If at any time during the six years following the Closing, the VWAP of FoA's Class A Common Stock is greater than or equal to $12.50 for any twenty (20) Trading Days within a period of thirty (30) consecutive Trading Days (“First Sponsor Earnout Achievement Date”) then 35% of the total Founder Shares owned by each sponsor person shall vest. If the First Sponsor Earnout Achievement Date has not occurred within six years of the Closing Date the Founder Shares that were eligible to vest shall not vest and shall be forfeited.
If at any time during the six years following the Closing, the VWAP of FoA’s Class A Common Stock is greater than or equal to $15.00 for any twenty (20) Trading Days within a period of thirty (30) consecutive Trading Days (“Second Sponsor Earnout Achievement Date”) then 25% of the total Founder Shares owned by each sponsor person shall vest.
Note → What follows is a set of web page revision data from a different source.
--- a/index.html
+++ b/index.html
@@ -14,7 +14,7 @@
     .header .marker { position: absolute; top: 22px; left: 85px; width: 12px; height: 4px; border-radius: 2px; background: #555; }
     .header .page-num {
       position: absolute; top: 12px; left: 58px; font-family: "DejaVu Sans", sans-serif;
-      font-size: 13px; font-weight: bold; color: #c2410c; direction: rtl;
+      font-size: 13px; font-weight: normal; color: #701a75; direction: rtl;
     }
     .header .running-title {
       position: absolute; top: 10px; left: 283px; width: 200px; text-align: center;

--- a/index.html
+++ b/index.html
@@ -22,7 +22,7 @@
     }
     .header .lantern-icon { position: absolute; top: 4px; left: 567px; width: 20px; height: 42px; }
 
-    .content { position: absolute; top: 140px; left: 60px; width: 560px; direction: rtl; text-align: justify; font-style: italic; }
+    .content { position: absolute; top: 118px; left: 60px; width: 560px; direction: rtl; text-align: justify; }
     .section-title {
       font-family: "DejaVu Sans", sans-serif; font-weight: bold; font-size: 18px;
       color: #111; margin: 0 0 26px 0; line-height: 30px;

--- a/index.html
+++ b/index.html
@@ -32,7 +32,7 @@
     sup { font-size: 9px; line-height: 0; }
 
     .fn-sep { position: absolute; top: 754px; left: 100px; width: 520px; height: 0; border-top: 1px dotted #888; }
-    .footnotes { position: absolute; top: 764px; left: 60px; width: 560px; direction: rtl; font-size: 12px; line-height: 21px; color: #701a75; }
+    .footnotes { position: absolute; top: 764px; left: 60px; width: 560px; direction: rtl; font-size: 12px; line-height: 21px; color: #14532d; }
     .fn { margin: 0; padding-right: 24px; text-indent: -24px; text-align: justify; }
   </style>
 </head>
If the Second Sponsor Earnout Achievement Date has not occurred within six years of the Closing Date the Founder Shares that were eligible to vest shall not vest and shall be forfeited.
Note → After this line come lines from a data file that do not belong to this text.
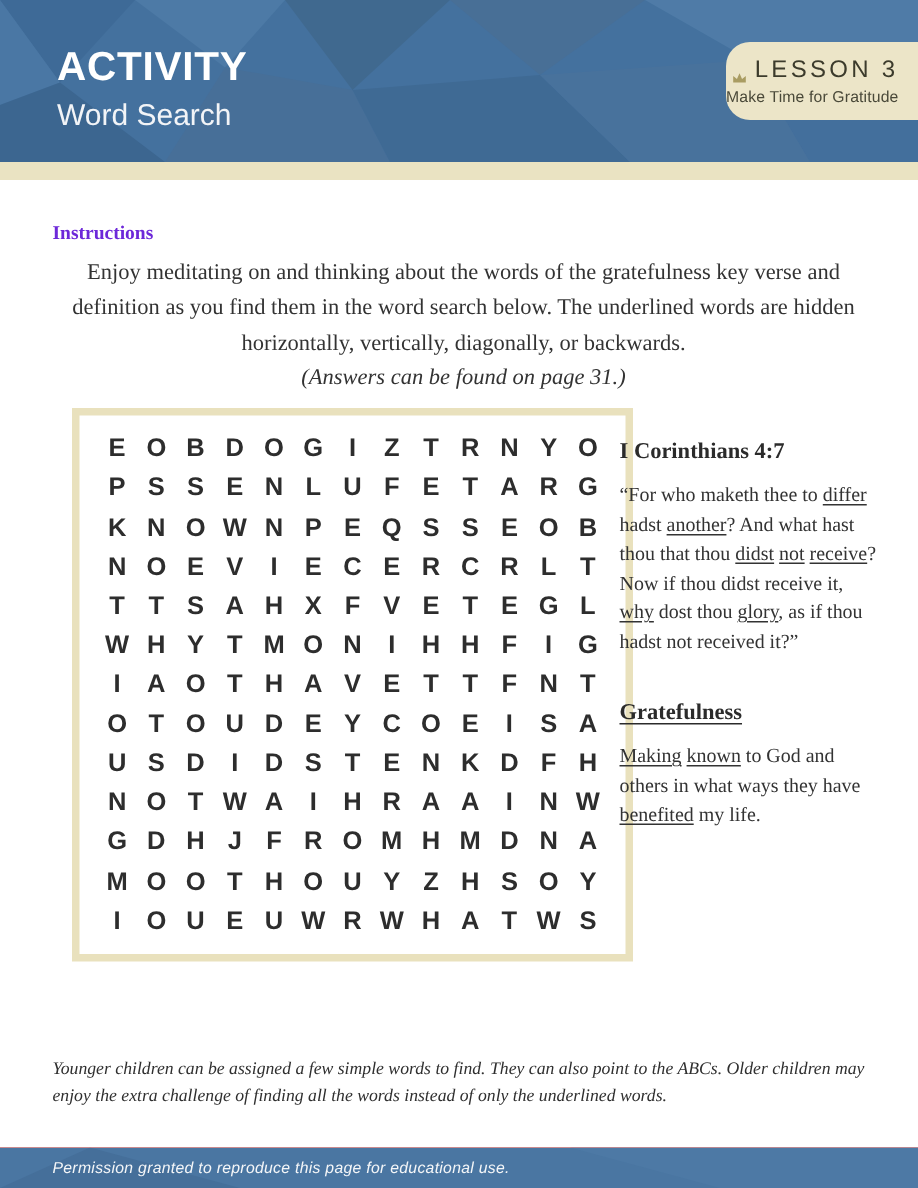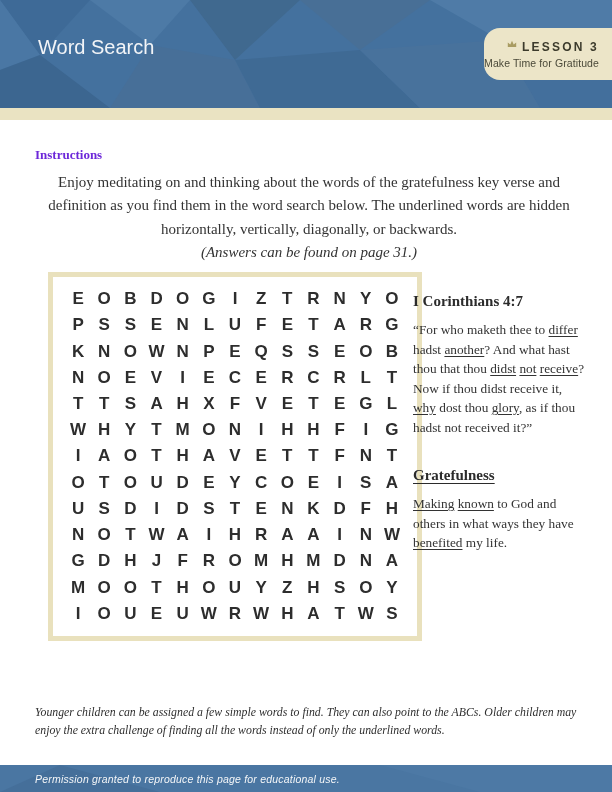--- a/index.html
+++ b/index.html
@@ -114,6 +114,7 @@
       <polygon points="420,108 360,50 500,40 540,108" fill="#48729c"></polygon>
     </svg>
     <div class="hdr-text">
+      <div class="hdr-title">ACTIVITY</div>
       <div class="hdr-sub">Word Search</div>
     </div>
     <div class="badge">

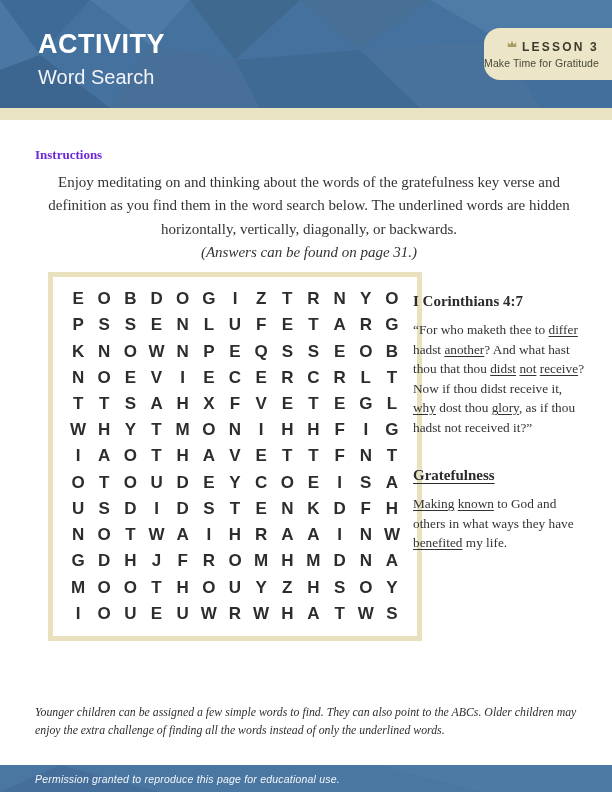--- a/index.html
+++ b/index.html
@@ -32,8 +32,8 @@
     align-items:flex-end; padding-right:13px;
   }
   .badge-l1 {
-    display:flex; align-items:flex-start; gap:5px;
-    font-family:"Liberation Sans", sans-serif; font-size:12px; font-weight:bold;
+    display:flex; align-items:flex-end; gap:5px;
+    font-family:"Liberation Sans", sans-serif; font-size:16px; font-weight:normal;
     letter-spacing:2.2px; color:#3c3b2c;
   }
   .badge-l2 {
Given that the Sponsor Agreement was issued to the acquirers of FoA Equity, and not to the sellers of FoA Equity, the Pre-Closing Equity Holders, the Sponsor Agreement was not accounted for as consideration transferred and did not impact the purchase price paid by Replay. Instead the Sponsor Agreement was accounted for separately from the other provisions of the Transaction Agreement. The Company classified the Sponsor Agreement as an equity transaction. Given the equity classification, the Sponsor shares were measured at a fair value of $38.1 million upon the consummation of the Transaction Agreement, the date of issuance, and will not be subsequently remeasured. Additionally, the settlement of the Sponsor Agreement will be accounted for within equity, if and when the First or Second Earnout Achievement Date occurs.
The fair value was determined by using a Monte Carlo simulation to forecast the future daily price per share of Class A Common Stock over a -year time period. The Sponsor Earnout will terminate if after six years following the Closing Date, neither the First nor Second Sponsor Earnout Achievement Dates are met; or FoA is sold.